Interview du quotidien polonais "RZECZPOSPOLITA" du 1er juin 2006
1. Croyez-vous au succès des négociations de l’OMC, étant donné que c’est la
France qui les bloque ?
D’abord, la France est solidaire des pays européens, et nous défendons une ligne
commune, proposée et négociée par la Commission européenne. On avait déjà le succès
de Doha, je souhaite vivement celui du cycle. Je pense qu'un accord est encore possible
avant la fin de l'année si les Etats-Unis et les pays émergents décident enfin de rejoindre
l'Union européenne. Le blocage actuel révèle le manque de réalisme des Etats-Unis qui
gardent une position maximaliste pour conquérir les marchés agricoles mondiaux et la
volonté des pays émergents (Chine, Brésil, et Inde) de ne pas ouvrir leurs marchés aux
produits manufacturés et aux services de leurs partenaires de l'OMC. Les évolutions ne
puissent être réalisées du jour au lendemain: les dirigeants de ces pays doivent en effet
convaincre leurs parlementaires. Le cycle sera en grand danger sans mouvement de leur
part avant l'été.
Contrairement à une idée répandue, ce n'est ni la France ni l'Europe qui bloquent.

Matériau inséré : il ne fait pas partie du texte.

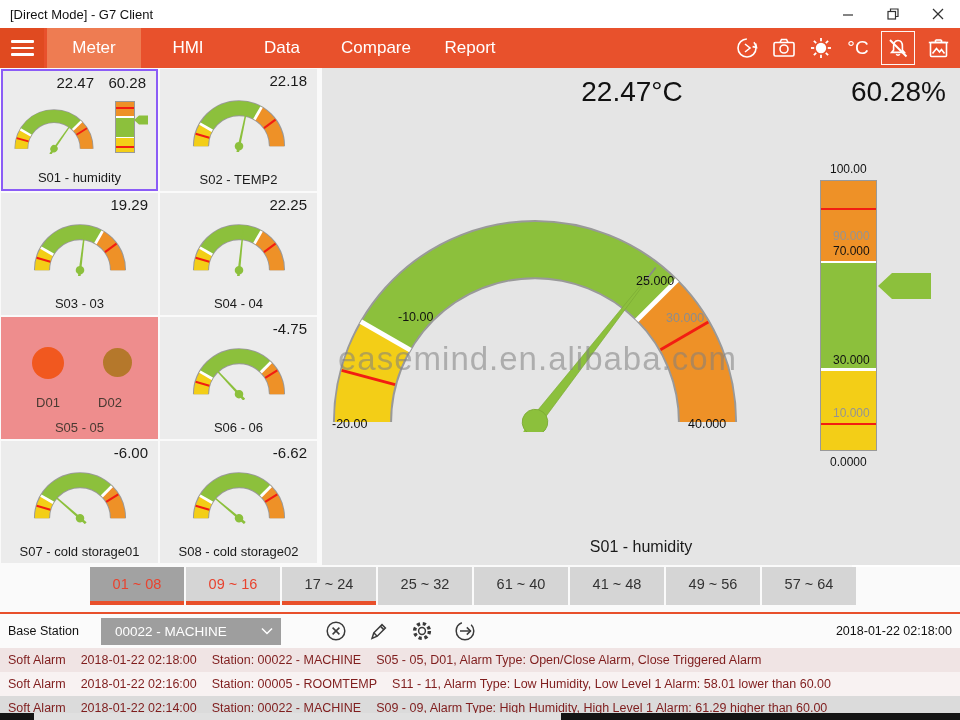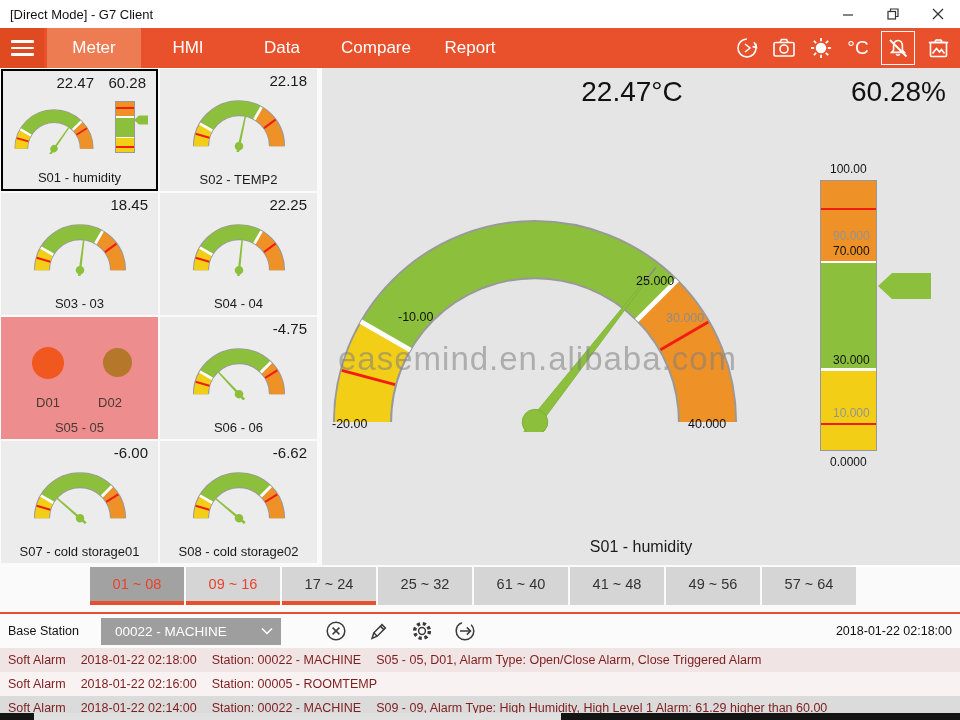--- a/index.html
+++ b/index.html
@@ -35,7 +35,7 @@
   .left-panel { position:absolute; left:0; top:68px; width:320px; height:497px; background:#FAFAFA;
                 display:grid; grid-template-columns:157px 157px; grid-auto-rows:122px; gap:2px; padding:1px; }
   .card { position:relative; background:#ECECEC; }
-  .card.selected { border:2px solid #000000; }
+  .card.selected { border:2px solid #8b5cf6; }
   .card.alarm { background:#EE8D8D; }
   .card-value { position:absolute; top:3px; right:10px; font-size:15px; color:#1a1a1a; }
   .card-value.v1 { right:62px; }

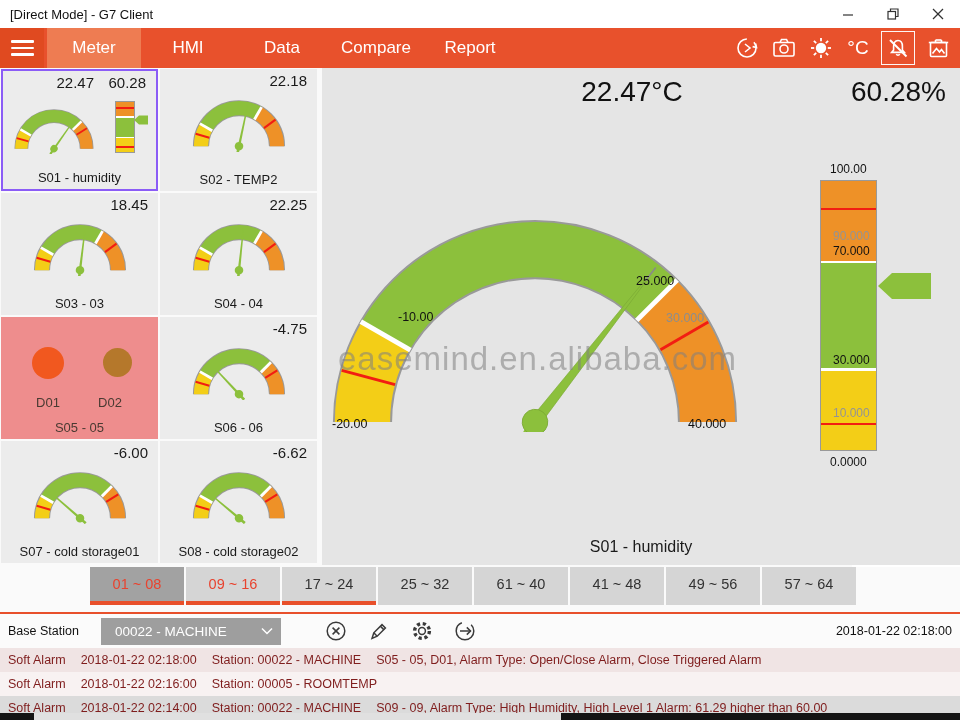--- a/index.html
+++ b/index.html
@@ -262,7 +262,7 @@
     </div>
 
     <div class="card">
-      <div class="card-value">18.45</div>
+      <div class="card-value">19.29</div>
       <svg class="mini-gauge" viewBox="0 0 120 64">
         <path d="M 20,58 A 40,40 0 0 1 100,58" stroke="#999" stroke-width="17" fill="none"></path>
         <path d="M 20,58 A 40,40 0 0 1 25.36,38" stroke="#F3CE17" stroke-width="15" fill="none"></path>

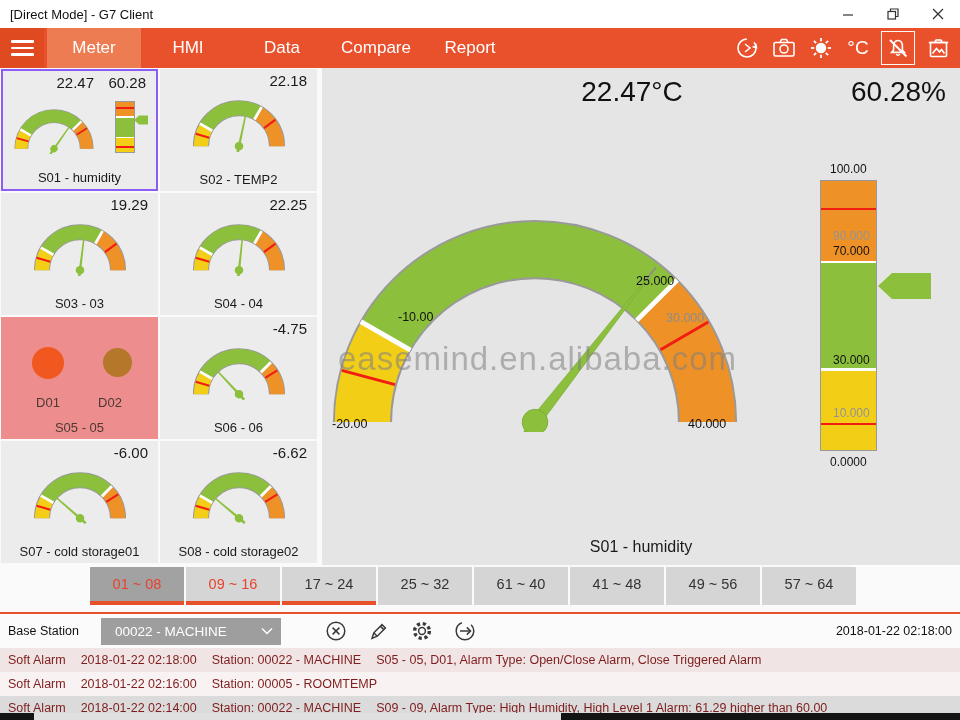--- a/index.html
+++ b/index.html
@@ -480,6 +480,7 @@
       <span>Soft Alarm</span>
       <span>2018-01-22 02:16:00</span>
       <span>Station: 00005 - ROOMTEMP</span>
+      <span class="detail">S11 - 11, Alarm Type: Low Humidity, Low Level 1 Alarm: 58.01 lower than 60.00</span>
     </div>
     <div class="alarm-row r2">
       <span>Soft Alarm</span>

C’est
aux Etats-Unis et au G20 de faire enfin des concessions.
2. N’avez vous pas l’impression que face à l’impasse de négociations agricoles,
les chefs d'entreprise européens sont devenus otages de l’ensemble du
cycle ?
Il est maladroit d'opposer industrie, service et agriculture : les agriculteurs sont
également des chefs d'entreprise, et derrière l'agriculture, on trouve l'ensemble du
secteur agro-alimentaire, qui est un des secteurs économiques majeurs de la France,
comme de la Pologne.
L'agriculture ne doit pas être bradée car elle est un élément de notre économie et de
notre mode de vie. Toute concession doit permettre d’obtenir l'ouverture des marchés
pour les biens manufacturés et les services. L'objectif de la France est clair et est au
diapason des attentes des chefs d'entreprises: obtenir de nouvelles opportunités de
marchés dans les pays développés et les grands émergents.
Sur cette question, la Pologne et la France sont sur la même longueur d’onde.
3. De nombreux Français craignaient l’élargissement de l’UE, pensez-vous
qu’ils avaient raison ?
Les craintes qui se sont exprimées notamment lors du référendum, par exemple celle
d'un afflux massif de travailleurs ou celle de délocalisations, n'étaient pas fondées. Ce
n'est pas moi qui le dit mais les études les plus récentes sur le sujet. Nous nous trouvons
dans une situation paradoxale de pénurie dans certains secteurs qui ne pourra trouver de
réponse durable que dans une mobilité accrue des personnes au sein de l’Union
européenne. Le Gouvernement français a ainsi levé les restrictions à l’accès au marché
du travail en faveur des ressortissants des nouveaux Etats membres pour 61 métiers
parmi sept secteurs d’activités de notre économie : le bâtiment et les travaux publics,
l’hôtellerie, la restauration et l’alimentation, l’agriculture, la mécanique des métaux, les
industries de transformation, le commerce et la propreté. Voila une décision qui va, je
l'espère, démentir l'image d’une France frileuse.